Another example for “too strong” is

We separate ourselves from these previous works by training an end-to-end image-computable model (i.e., one that can accept any image as input) with divisive normalization modules inserted within intermediate stages of the network.

Burg et al. also train deep network end to end, as do Ren et al. The training targets might be different, but they are not the first to do this.

An example for “wrong” is:

The numerator of their normalization formula is still first order, so it cannot remove the second order dependency.
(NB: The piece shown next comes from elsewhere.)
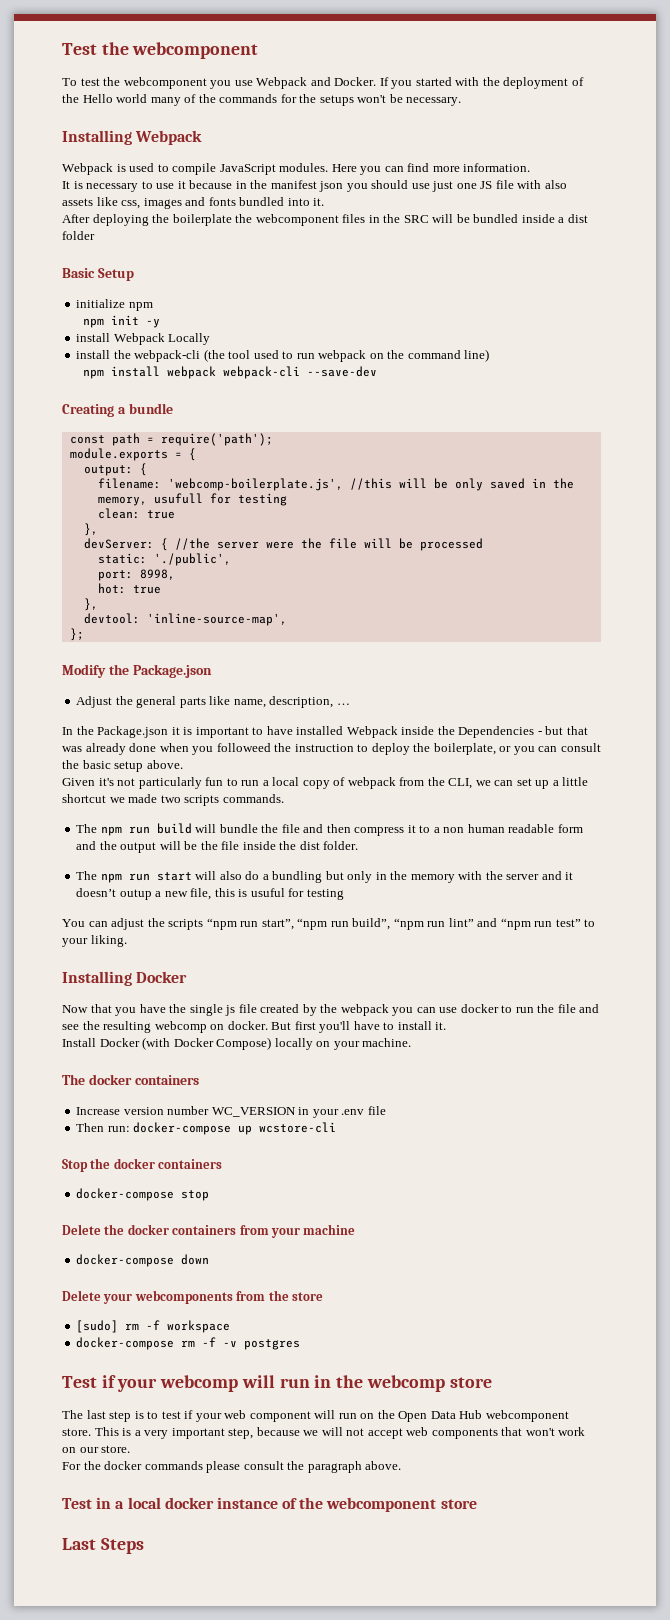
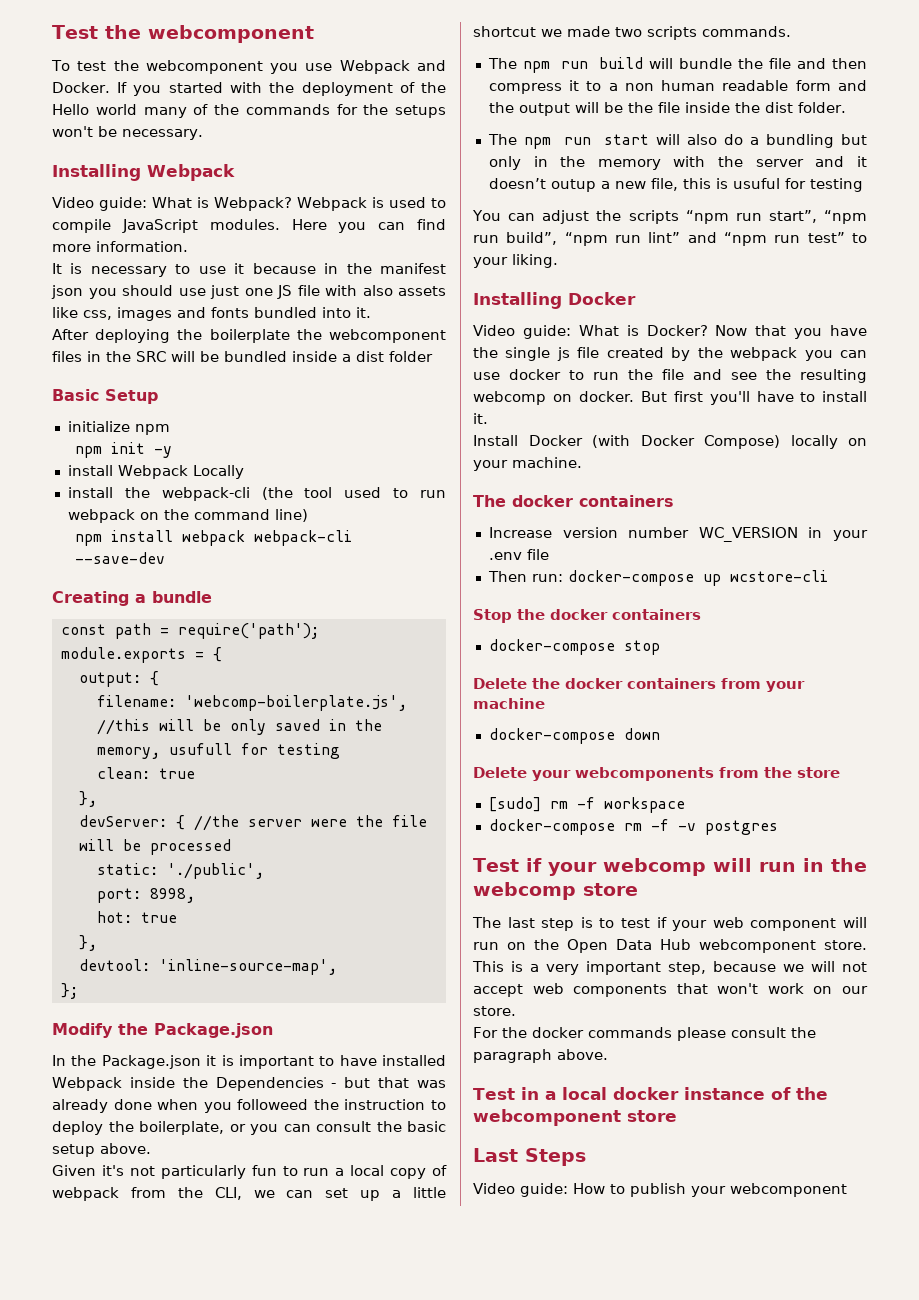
(203, 137) none -> [52,197,292,211] Video guide: What is Webpack?
[76,696,350,708] // Adjust the general parts like name, description, … -> (273, 1030) none
(188, 977) none -> [473,325,708,339] Video guide: What is Docker?
(144, 1546) none -> [473,1183,847,1197] // Video guide: How to publish your webcomponent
I do not agree with this statement. First of all, most people would understand second order dependency as “covariance” or “correlation”. This can easily be removed by a linear operation like PCA. However, you probably meant higher that second order dependencies, i.e. variance correlations. However, some of them can also be removed by a linear numerator if the denominator is nonlinear. Relevant work for this is

• F. Sinz, M. Bethge The Conjoint Effect of Divisive Normalization and Orientation Selectivity on Redundancy Reduction Advances in Neural Information Processing Systems 21, 1521-1528
• F. Sinz, E. P. Simoncelli, M. Bethge Hierarchical Modeling of Local Image Features through Lp-Nested Symmetric Distributions Advances in Neural Information Processing Systems 22, 1696-1704
• Lyu, Siwei, and Eero P. Simoncelli. "Nonlinear extraction of independent components of natural images using radial gaussianization." Neural computation 21.6 (2009): 1485-1519.
• Lyu, Siwei “Divisive Normalization: Justification and Effectiveness as Efficient Coding Transform”, Advances in Neural Information Processing Systems 23 (NIPS 2010)

Minor (do not expect you to respond to this)

• Figure 4: x-axis is in fraction, not percent.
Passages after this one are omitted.